Throughout my reading life I’ve only discern which books I read by scanning the cover. Eventually I gravitated towards particular author. Only within the past month did I discover these definitions of science fiction. The variations exist within the level of technical detail and existing science fact to support the fictional work in question.
The hard version immerses readers in a world bristling with technological detail, much of which derives its logic from existing technology o r theories. Suspension of disbelief chokes on the chain of practical, understandable science. Surprises will come from the plot and characters. The ‘wow factor’ comes from technological teases from a reasonably imaginable future. ‘2001 a Space Odyssey’ offers a technologically optimistic hard science fiction view of what is now our underwhelming science fact past. Watching it now we see how much farther mundane technologies progressed while breath taking space travel and artificial intelligence continue to elude us. Star Trek lives on the harder side of Sci-Fi. Over time, as the originators of the franchise faded into memory, Trek became inundated with false hard sci-fi. Techno-babble out of left field saved the day faster than you can say ‘reroute power to the deflector dish’. The hard foundation that saw the advent of cell phones in the shadow of Kirk’s communicator grew soft around the edges.
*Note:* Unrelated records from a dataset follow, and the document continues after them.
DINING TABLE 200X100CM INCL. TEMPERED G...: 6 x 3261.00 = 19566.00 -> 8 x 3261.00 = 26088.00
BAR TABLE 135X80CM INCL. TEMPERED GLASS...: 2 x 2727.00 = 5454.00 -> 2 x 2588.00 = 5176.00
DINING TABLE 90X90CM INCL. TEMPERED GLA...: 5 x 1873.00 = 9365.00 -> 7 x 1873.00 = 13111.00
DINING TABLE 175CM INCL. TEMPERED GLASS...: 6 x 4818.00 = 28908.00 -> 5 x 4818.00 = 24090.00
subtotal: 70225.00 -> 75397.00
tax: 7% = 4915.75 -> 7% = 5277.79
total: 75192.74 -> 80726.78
Softer science fiction asks the reader to focus more on what’s happening and not get bogged down with how. Spaceships simply go. No one’s going to spend much exposition on the evolution of hyperdrive or what they’ll need to do to get a boost out of it. Push the green button and shove the stick forward. Blam, we’re screaming. Doctor Who fans can appreciate the ‘wibbly wobbly’ aspects of soft sci-fi. Star Wars ships whiz from space to planet-side and back with little regard for the havoc such actions threaten to wreak. While the upside is a wild ride, the slippery slope comes when the too much stuff makes too little sense. My tough spot comes from cross genre works filled with sci-fi and fantasy. Magic and ‘The Matrix’ don’t mix for me. Again techno-babble works against the audience. Since the science is soft any attempts to offer hard facts behind it comes across as irrelevant.
So if you like a wild ride and don’t expect the surroundings to make too much sense, go for soft science fiction. If you enjoy science fiction but only when it doesn’t fly completely in the face of science, hard science fiction is for you. Me? A good plot, engaging characters, and proper pacing go a long way for me in either.